Problem: Copy nothing but the line with "color: #7f1d1d ->" and the lines that follow it to the end of the entries below, and keep the pictures out.

##### Excerpted records

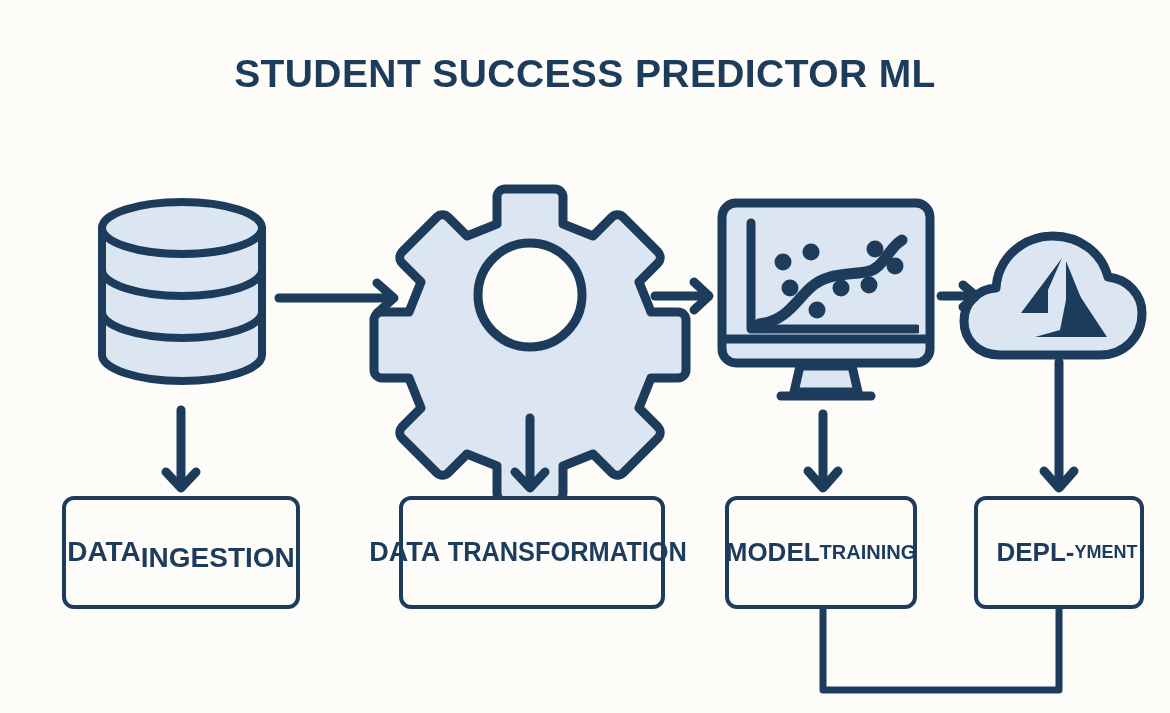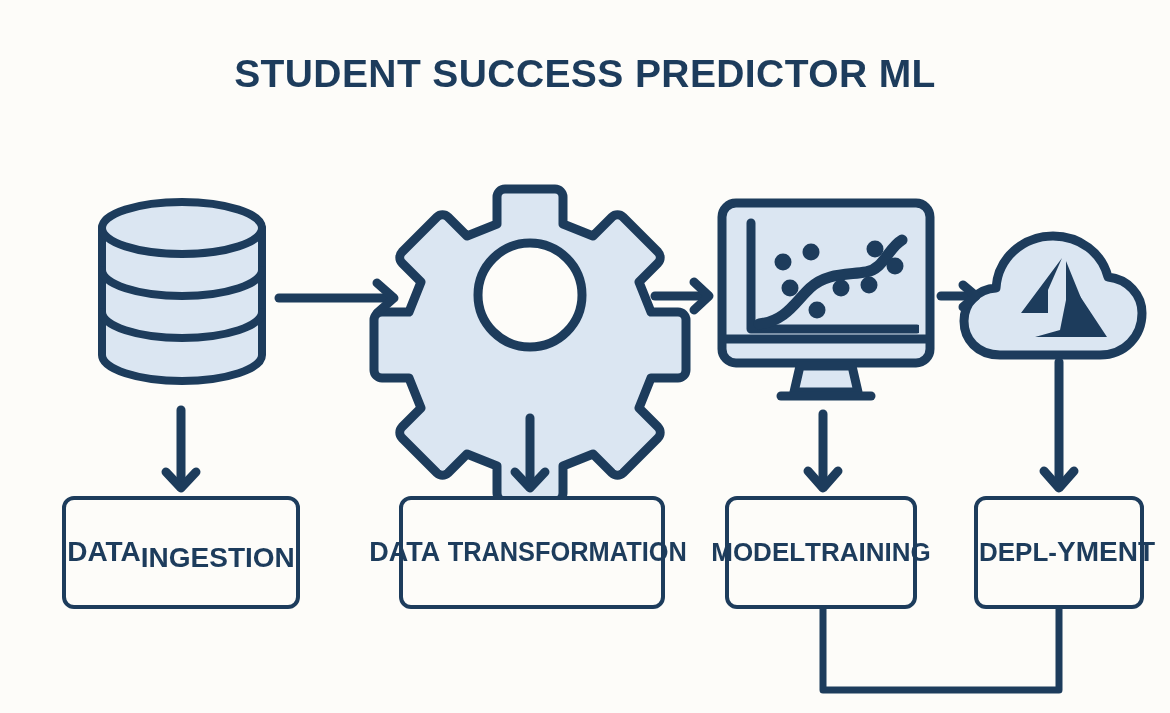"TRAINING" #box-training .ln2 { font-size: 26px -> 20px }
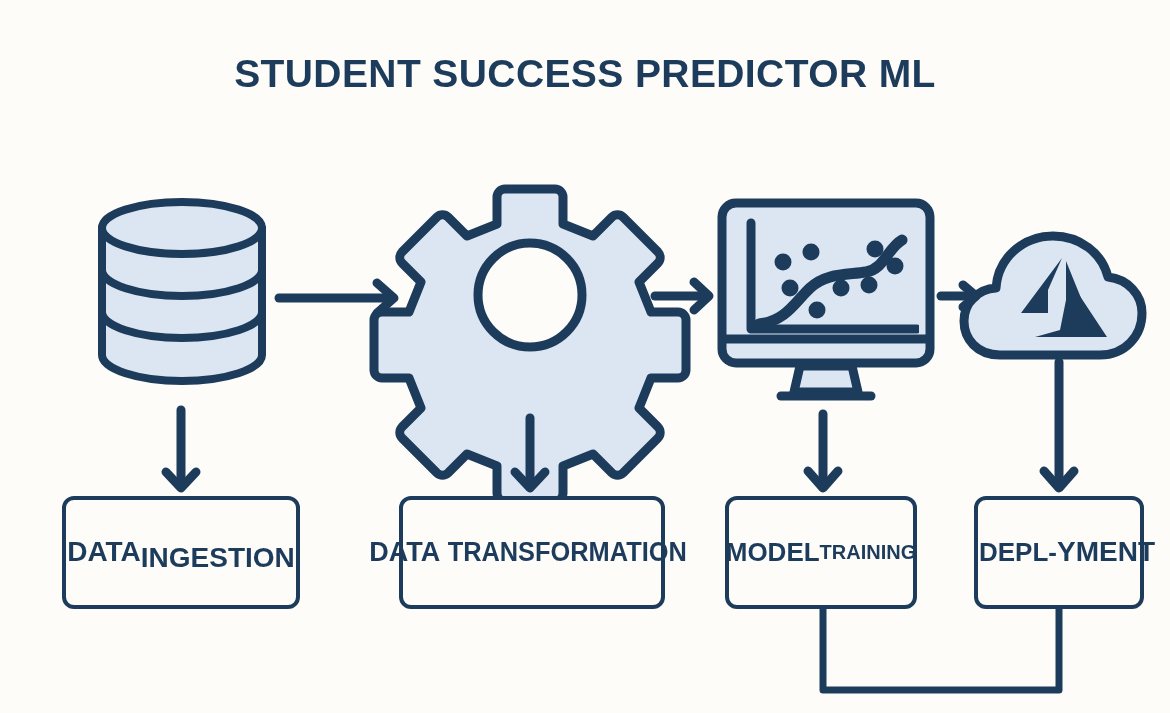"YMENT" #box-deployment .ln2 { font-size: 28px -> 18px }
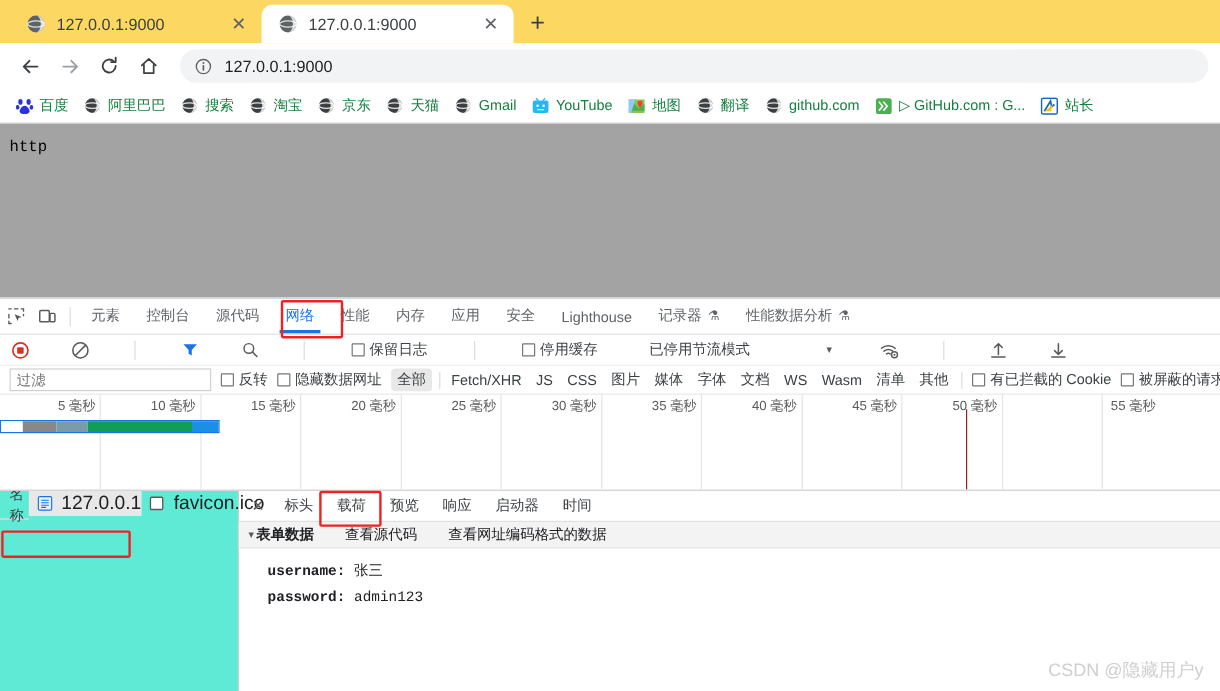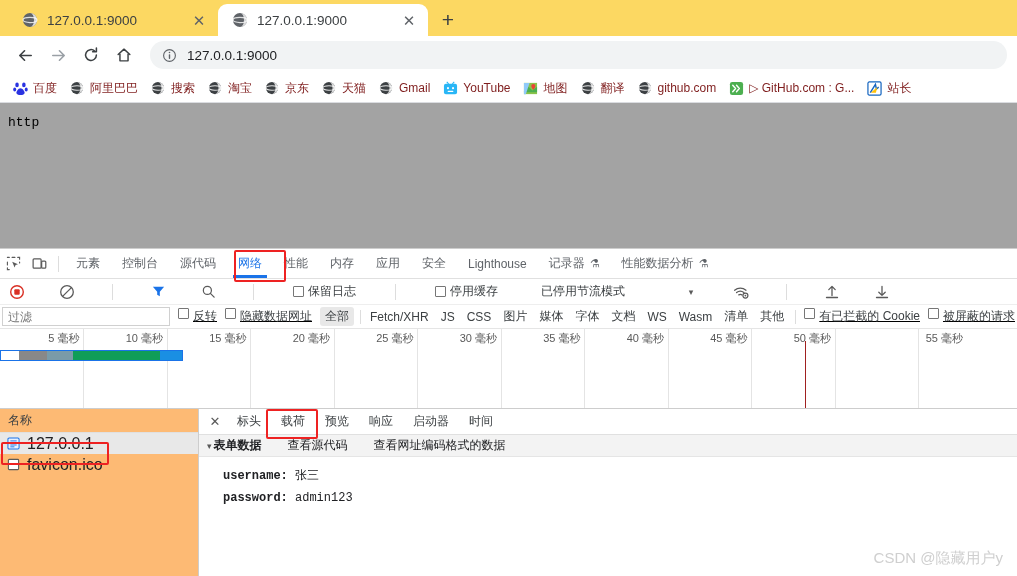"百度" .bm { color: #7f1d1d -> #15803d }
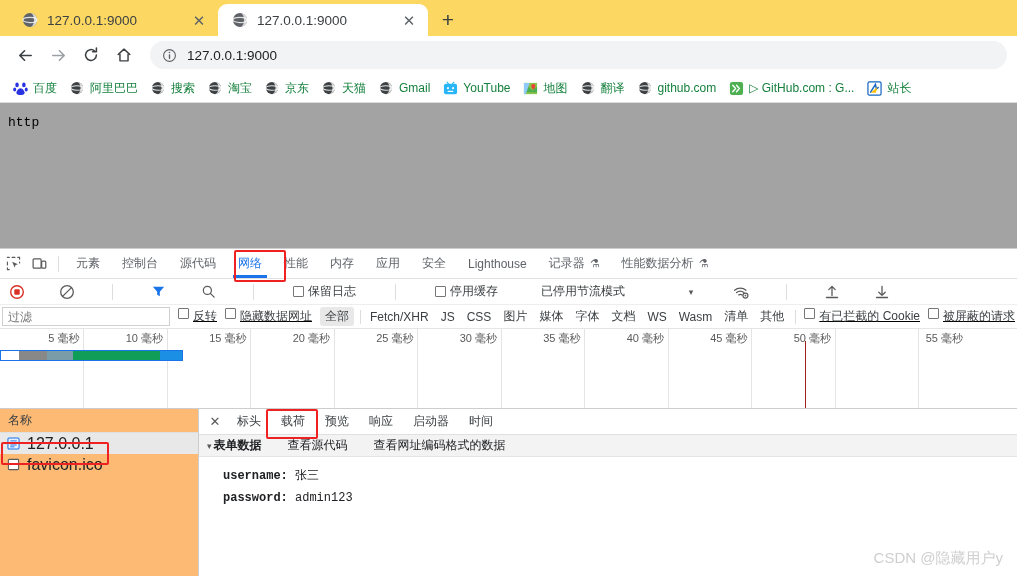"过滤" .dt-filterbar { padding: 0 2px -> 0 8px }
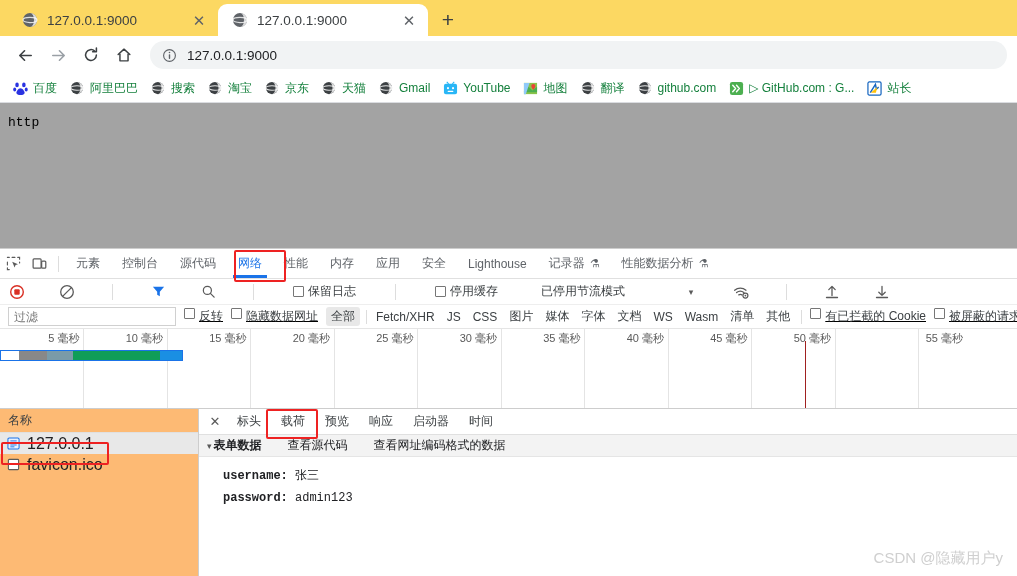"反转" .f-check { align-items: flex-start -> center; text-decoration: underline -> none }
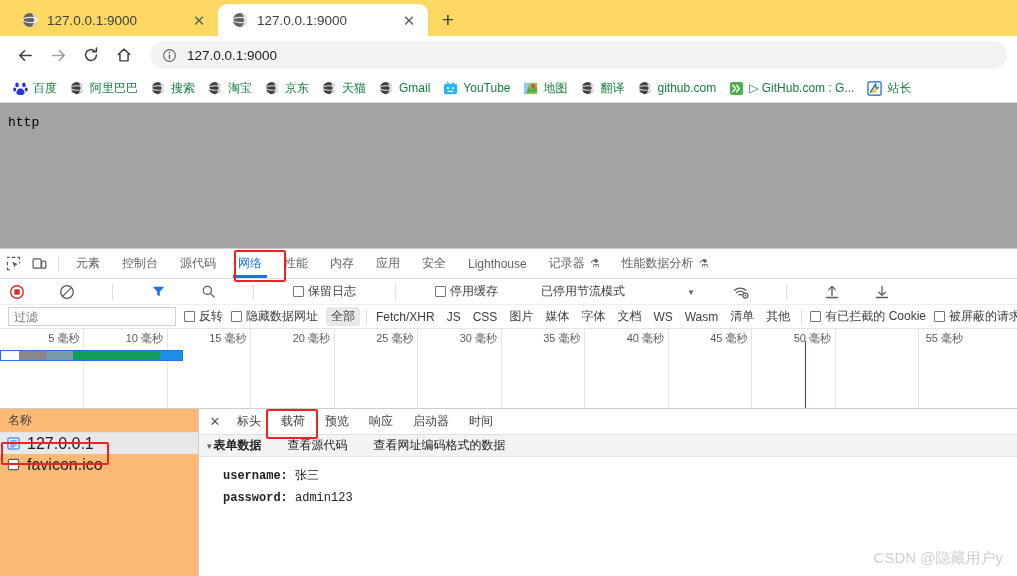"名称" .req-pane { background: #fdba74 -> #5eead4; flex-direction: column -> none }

##########

Answer to this problem:
"百度" .bm { color: #7f1d1d -> #15803d }
"过滤" .dt-filterbar { padding: 0 2px -> 0 8px }
"反转" .f-check { align-items: flex-start -> center; text-decoration: underline -> none }
"名称" .req-pane { background: #fdba74 -> #5eead4; flex-direction: column -> none }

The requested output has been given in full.